(Records shown Opens)
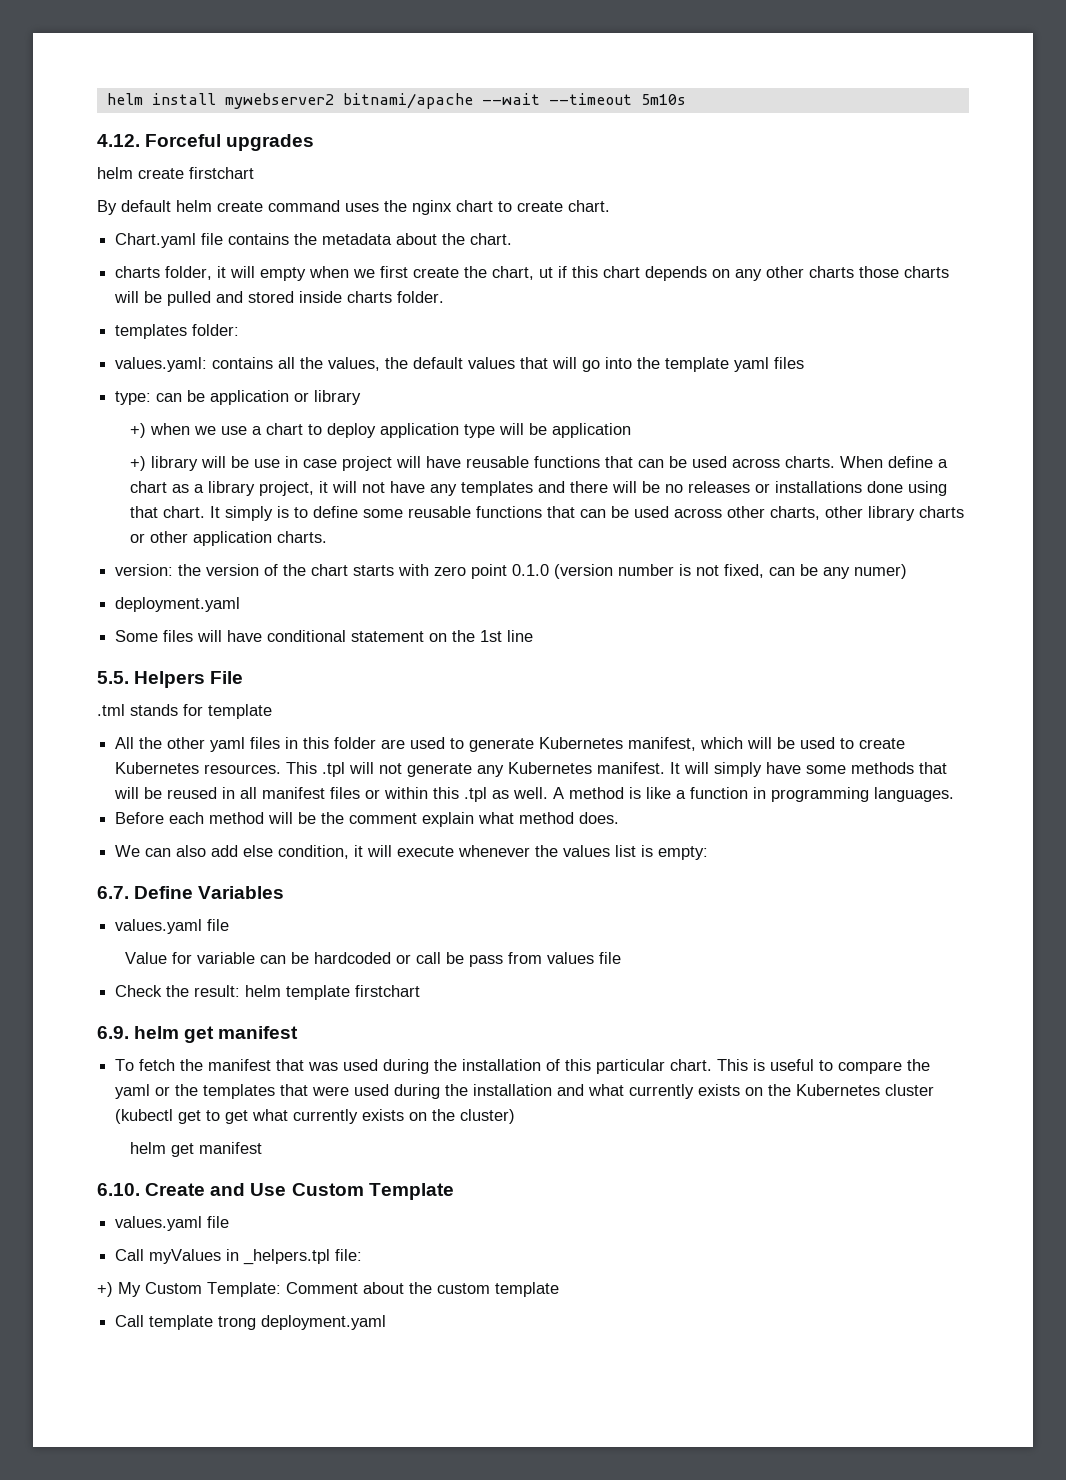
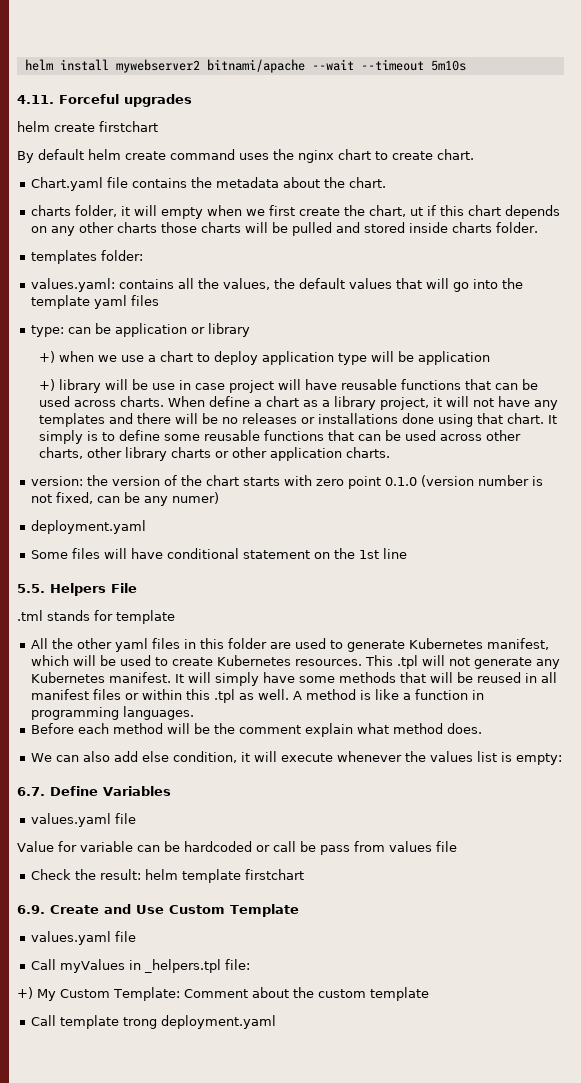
- 4.12. Forceful upgrades
+ 4.11. Forceful upgrades
- 6.9. helm get manifest
- To fetch the manifest that was used during the installation of this particular chart. This is useful to compare the yaml or the templates that were used during the installation and what currently exists on the Kubernetes cluster (kubectl get to get what currently exists on the cluster)
- helm get manifest
- 6.10. Create and Use Custom Template
+ 6.9. Create and Use Custom Template

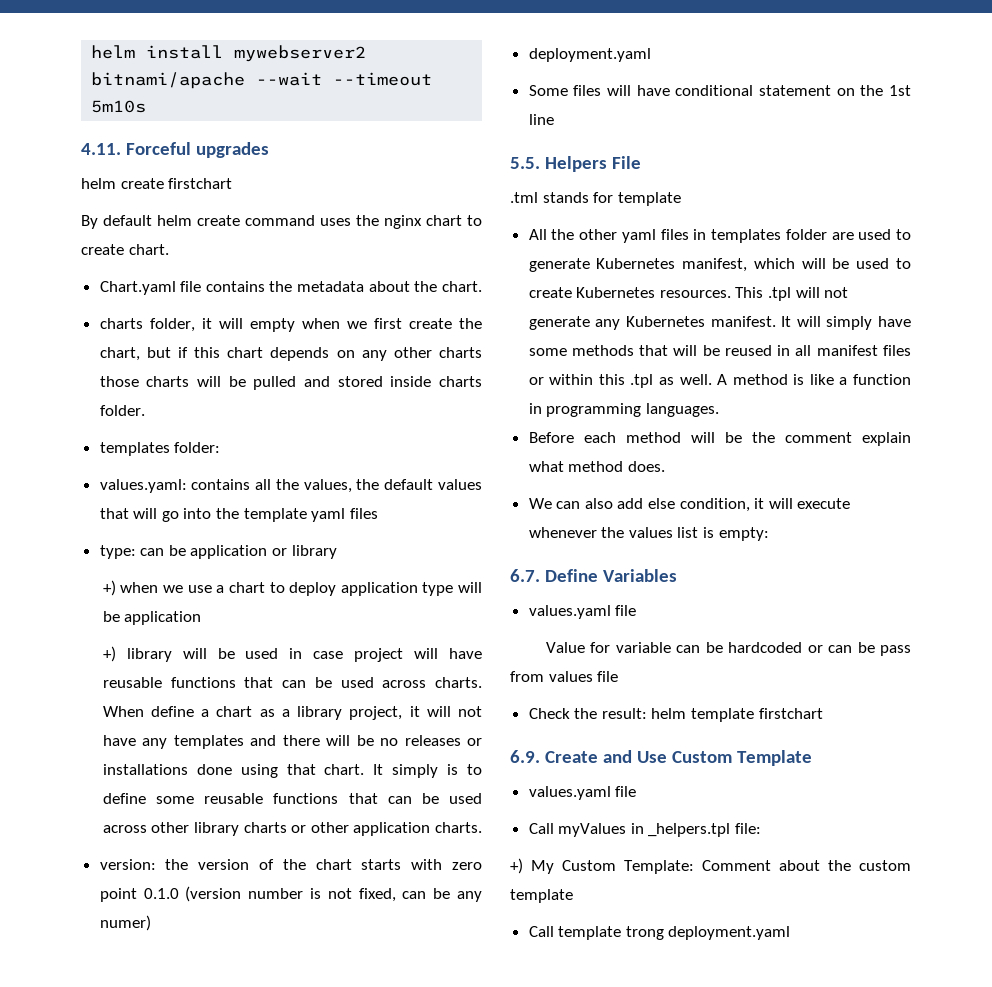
- charts folder, it will empty when we first create the chart, ut if this chart depends on any other charts those charts will be pulled and stored inside charts folder.
+ charts folder, it will empty when we first create the chart, but if this chart depends on any other charts those charts will be pulled and stored inside charts folder.
- +) library will be use in case project will have reusable functions that can be used across charts.
+ +) library will be used in case project will have reusable functions that can be used across charts.
- It simply is to define some reusable functions that can be used across other charts, other library charts or other application charts.
+ It simply is to define some reusable functions that can be used across other library charts or other application charts.
- All the other yaml files in this folder are used to generate Kubernetes manifest, which will be used to create Kubernetes resources.
+ All the other yaml files in templates folder are used to generate Kubernetes manifest, which will be used to create Kubernetes resources.
- Value for variable can be hardcoded or call be pass from values file
+ Value for variable can be hardcoded or can be pass from values file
(Records shown Closes)
* [Exercise brief]: A verbatim copy of every record above is required, with all pictures omitted.

* [Solution for this task]:
- 4.12. Forceful upgrades
+ 4.11. Forceful upgrades
- 6.9. helm get manifest
- To fetch the manifest that was used during the installation of this particular chart. This is useful to compare the yaml or the templates that were used during the installation and what currently exists on the Kubernetes cluster (kubectl get to get what currently exists on the cluster)
- helm get manifest
- 6.10. Create and Use Custom Template
+ 6.9. Create and Use Custom Template

- charts folder, it will empty when we first create the chart, ut if this chart depends on any other charts those charts will be pulled and stored inside charts folder.
+ charts folder, it will empty when we first create the chart, but if this chart depends on any other charts those charts will be pulled and stored inside charts folder.
- +) library will be use in case project will have reusable functions that can be used across charts.
+ +) library will be used in case project will have reusable functions that can be used across charts.
- It simply is to define some reusable functions that can be used across other charts, other library charts or other application charts.
+ It simply is to define some reusable functions that can be used across other library charts or other application charts.
- All the other yaml files in this folder are used to generate Kubernetes manifest, which will be used to create Kubernetes resources.
+ All the other yaml files in templates folder are used to generate Kubernetes manifest, which will be used to create Kubernetes resources.
- Value for variable can be hardcoded or call be pass from values file
+ Value for variable can be hardcoded or can be pass from values file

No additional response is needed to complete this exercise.